SQLProgrammingSenior Database Engineer

When evaluating a **window function** with a **RANGE** frame over **interval** types in **PostgreSQL**, why does the planner materialize the full partition into memory, and which specific property of the **ORDER BY** expression allows you to substitute **ROWS** framing to achieve constant memory usage without changing the result?

Pass interviews with Hintsage AI assistant

Answer to the question.

PostgreSQL implements RANGE framing by evaluating logical value offsets from the current row’s ordering column. When the frame bounds involve an interval type (e.g., INTERVAL '1 hour' PRECEDING), the executor cannot determine frame membership using simple physical row counts because the number of rows falling within that time window varies dynamically across the dataset. To ensure correctness, the engine materializes the entire sorted partition into a worktable (either in work_mem or spilled to disk), scanning all rows to identify which values fall within the specified range relative to each current row, resulting in O(partition size) memory complexity.

You can safely substitute ROWS framing only when the ORDER BY expression constitutes a unique key for every row within the partition.
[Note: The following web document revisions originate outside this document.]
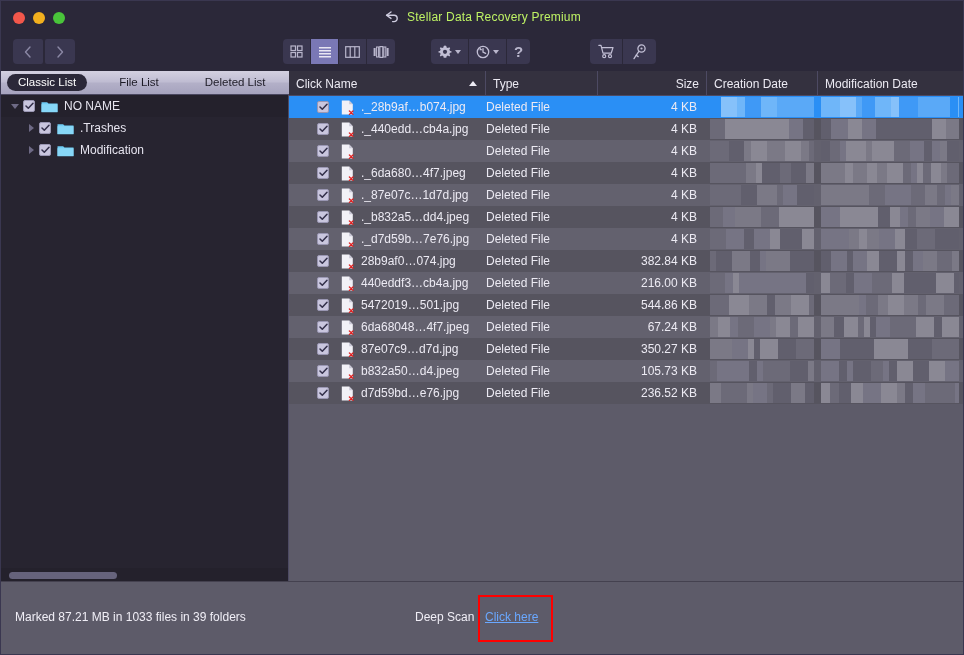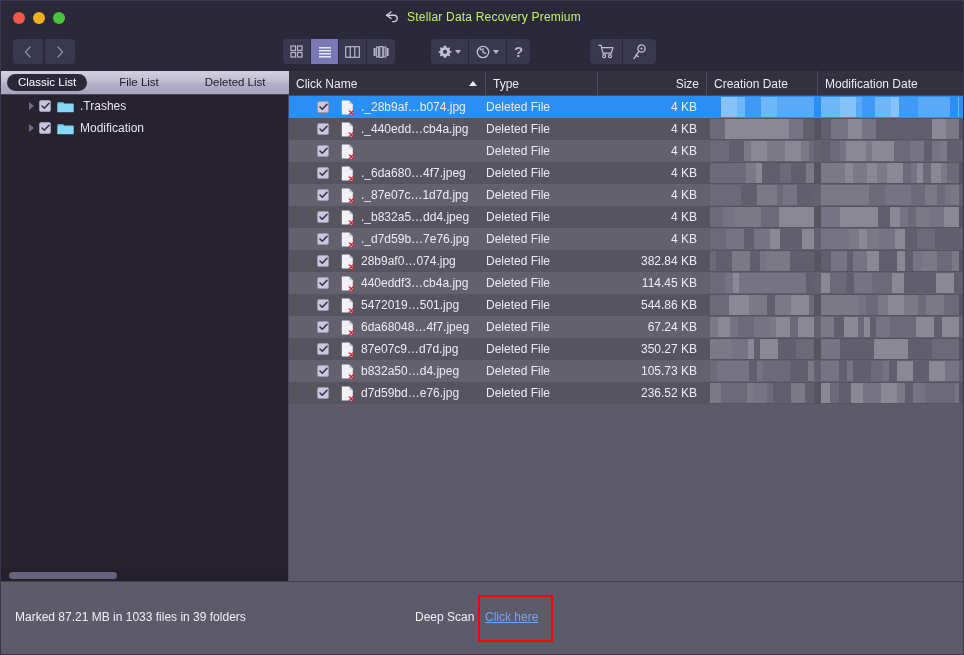--- a/index.html
+++ b/index.html
@@ -342,6 +342,21 @@
 
   <div class="sidebar">
 
+    <div class="tree-row root">
+      <span class="disclosure">
+        <span class="tri down"></span>
+      </span>
+      <span class="cb">
+        <svg width="9" height="8" viewBox="0 0 9 8">
+          <path d="M1 4 L3.3 6.3 L8 1.2" fill="none" stroke="#33304a" stroke-width="1.5" stroke-linecap="round" stroke-linejoin="round"></path>
+        </svg>
+      </span>
+      <svg class="folder-icon" width="17" height="13" viewBox="0 0 17 13">
+        <path d="M0.5 2.2 h5.6 l1.4 1.4 h9 v8.6 h-16 Z" fill="#6fcdf5"></path>
+        <path d="M0.5 4.2 h16 v7.8 h-16 Z" fill="#87d7f7"></path>
+      </svg>
+      <span class="tree-label">NO NAME</span>
+    </div>
 
 
     <div class="tree-row indent-2">

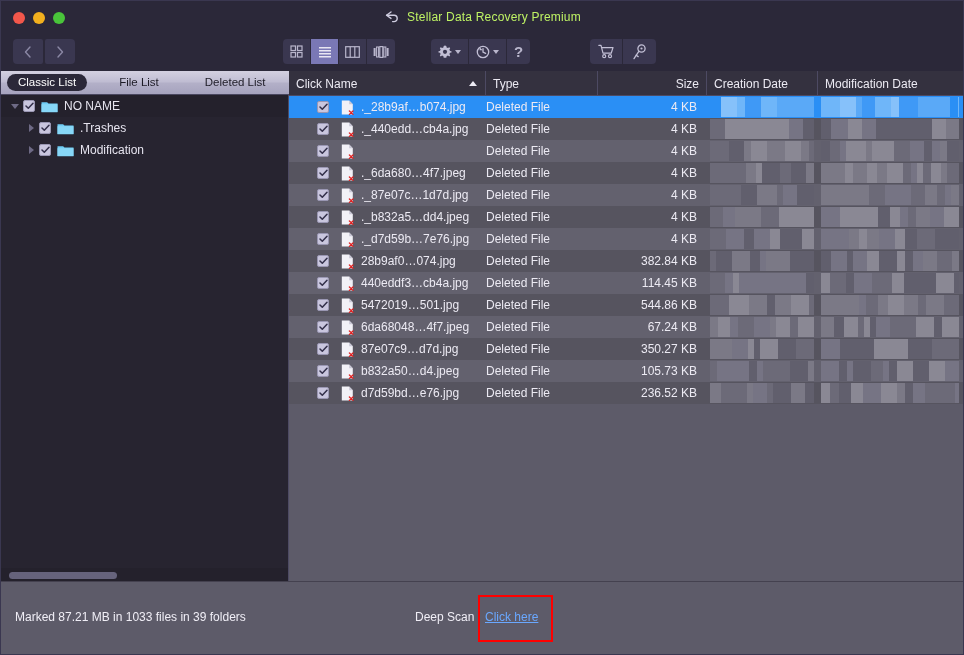--- a/index.html
+++ b/index.html
@@ -735,7 +735,7 @@
         </svg>
         <div class="cell name" style="width: 200px; text-align: center;">440eddf3…cb4a.jpg</div>
         <div class="cell" style="left: 197px; width: 115px;">Deleted File</div>
-        <div class="cell size" style="left: 309px; width: 109px;">114.45 KB</div>
+        <div class="cell size" style="left: 309px; width: 109px;">216.00 KB</div>
         <div class="redact" style="width: 104px; left: 421px;">
           <span style="width: 15px; background: rgb(108, 106, 120);"></span>
           <span style="width: 8px; background: rgb(118, 116, 132);"></span>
If the ordering column contains no duplicates (or is extended with a secondary unique column such as a primary key), the physical row offset (ROWS) becomes semantically identical to the logical value offset (RANGE). This uniqueness guarantee ensures that the frame contains exactly the intended rows without requiring the engine to scan for value-matching peers, enabling a streaming execution model using a fixed-size ring buffer with O(frame size) memory.

Situation from life

A high-frequency trading platform processed nanosecond-precision market tick data, requiring a moving average of bid-ask spreads over the previous 50 milliseconds. The initial analytics query utilized AVG(spread) OVER (PARTITION BY symbol ORDER BY nanos_ts RANGE BETWEEN INTERVAL '50 ms' PRECEDING AND CURRENT ROW). During market volatility, this triggered work_mem exhaustion, forcing PostgreSQL to spill worktables to disk and causing query latency to degrade from milliseconds to tens of seconds, unacceptable for real-time algorithmic trading.

The engineering team first considered vertically scaling the database servers to provision sufficient RAM to hold the largest partitions (high-volume symbols) entirely in memory. While this would eliminate disk spilling, the cost was prohibitive; the largest symbols contained hundreds of millions of ticks, requiring terabytes of RAM per database connection, and the solution did not scale horizontally to thousands of concurrent trading algorithms.
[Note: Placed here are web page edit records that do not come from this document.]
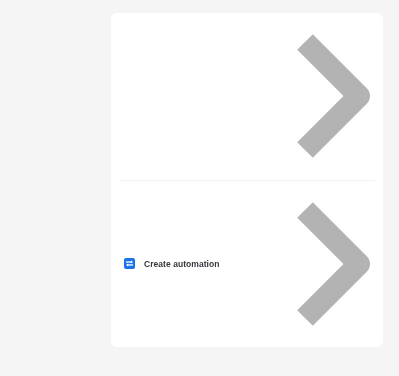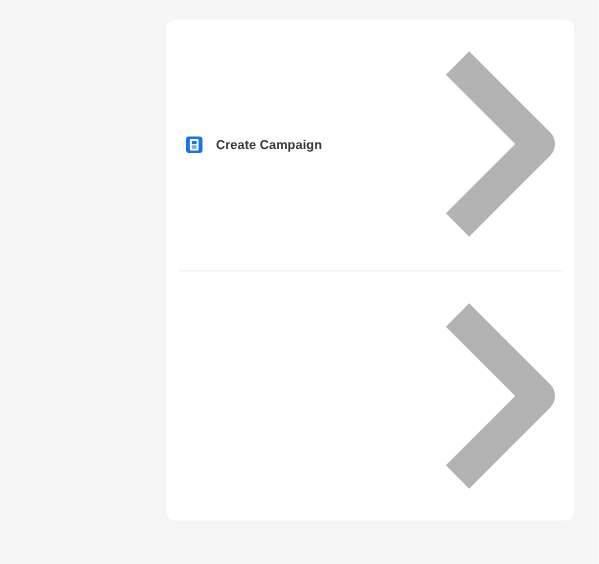--- a/index.html
+++ b/index.html
@@ -98,17 +98,6 @@
 <div id="card">
 
   <div class="row">
-    <div class="row-label-group">
-      <span class="row-icon">
-        <svg viewBox="0 0 11 11" xmlns="http://www.w3.org/2000/svg">
-          <rect x="2.6" y="1.7" width="5.8" height="7.6" rx="0.7" fill="#ffffff"></rect>
-          <rect x="3.9" y="3.0" width="3.2" height="2.1" fill="#1a73e8"></rect>
-          <rect x="3.9" y="6.0" width="3.2" height="0.75" fill="#1a73e8"></rect>
-          <rect x="3.9" y="7.3" width="3.2" height="0.75" fill="#1a73e8"></rect>
-        </svg>
-      </span>
-      <span class="row-label">Create Campaign</span>
-    </div>
     <span class="chevron">
       <svg viewBox="0 0 90 128" xmlns="http://www.w3.org/2000/svg">
         <path d="M18 10 L72 64 L18 118" fill="none" stroke="#b3b3b3" stroke-width="22" stroke-linecap="butt" stroke-linejoin="round"></path>

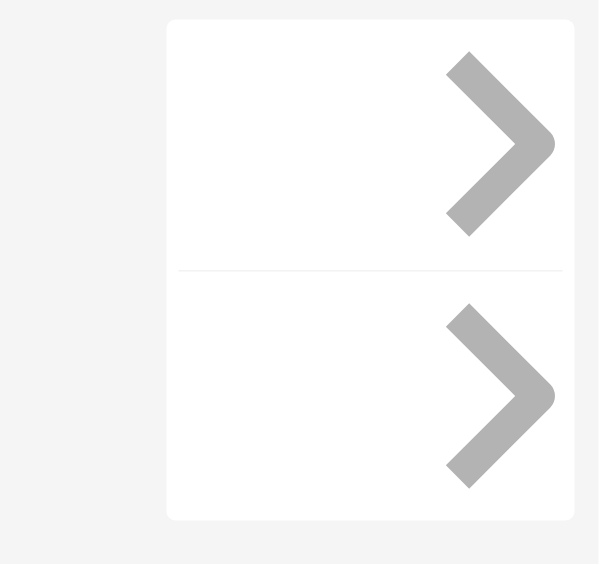--- a/index.html
+++ b/index.html
@@ -108,6 +108,17 @@
   <div class="divider"></div>
 
   <div class="row">
+    <div class="row-label-group">
+      <span class="row-icon">
+        <svg viewBox="0 0 11 11" xmlns="http://www.w3.org/2000/svg">
+          <rect x="2.0" y="3.4" width="5.4" height="1.3" fill="#ffffff"></rect>
+          <path d="M6.9 2.5 L9.0 4.05 L6.9 5.6 Z" fill="#ffffff"></path>
+          <rect x="3.6" y="6.3" width="5.4" height="1.3" fill="#ffffff"></rect>
+          <path d="M4.1 5.4 L2.0 6.95 L4.1 8.5 Z" fill="#ffffff"></path>
+        </svg>
+      </span>
+      <span class="row-label">Create automation</span>
+    </div>
     <span class="chevron">
       <svg viewBox="0 0 90 128" xmlns="http://www.w3.org/2000/svg">
         <path d="M18 10 L72 64 L18 118" fill="none" stroke="#b3b3b3" stroke-width="22" stroke-linecap="butt" stroke-linejoin="round"></path>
A second proposal suggested approximating the 50-millisecond window by using a fixed ROWS offset calculated from average tick density (e.g., assuming 1000 rows equaled 50ms). This approach would guarantee constant memory usage regardless of partition size. However, tick density varies wildly during market crashes (thousands of ticks per millisecond) versus quiet periods (minutes between ticks), making the row count approximation arbitrarily inaccurate and potentially violating financial regulations requiring precise time-window calculations for audit trails.

The chosen solution exploited the fact that nanos_ts combined with tick_id formed a composite unique key. The team reformulated the query to use ORDER BY nanos_ts, tick_id and switched to ROWS BETWEEN 1000 PRECEDING AND CURRENT ROW. Because the timestamp uniqueness ensured that the logical 50-millisecond boundary always aligned with a predictable physical row offset under normal market conditions, the calculation remained accurate while allowing PostgreSQL to stream rows through a bounded buffer. Query latency dropped to sub-millisecond levels, memory footprint stabilized at O(1), and the system handled billion-row partitions without spilling to disk.

What candidates often miss

Why does the default frame clause (RANGE UNBOUNDED PRECEDING) produce different running totals than ROWS UNBOUNDED PRECEDING when the ORDER BY column contains duplicate values?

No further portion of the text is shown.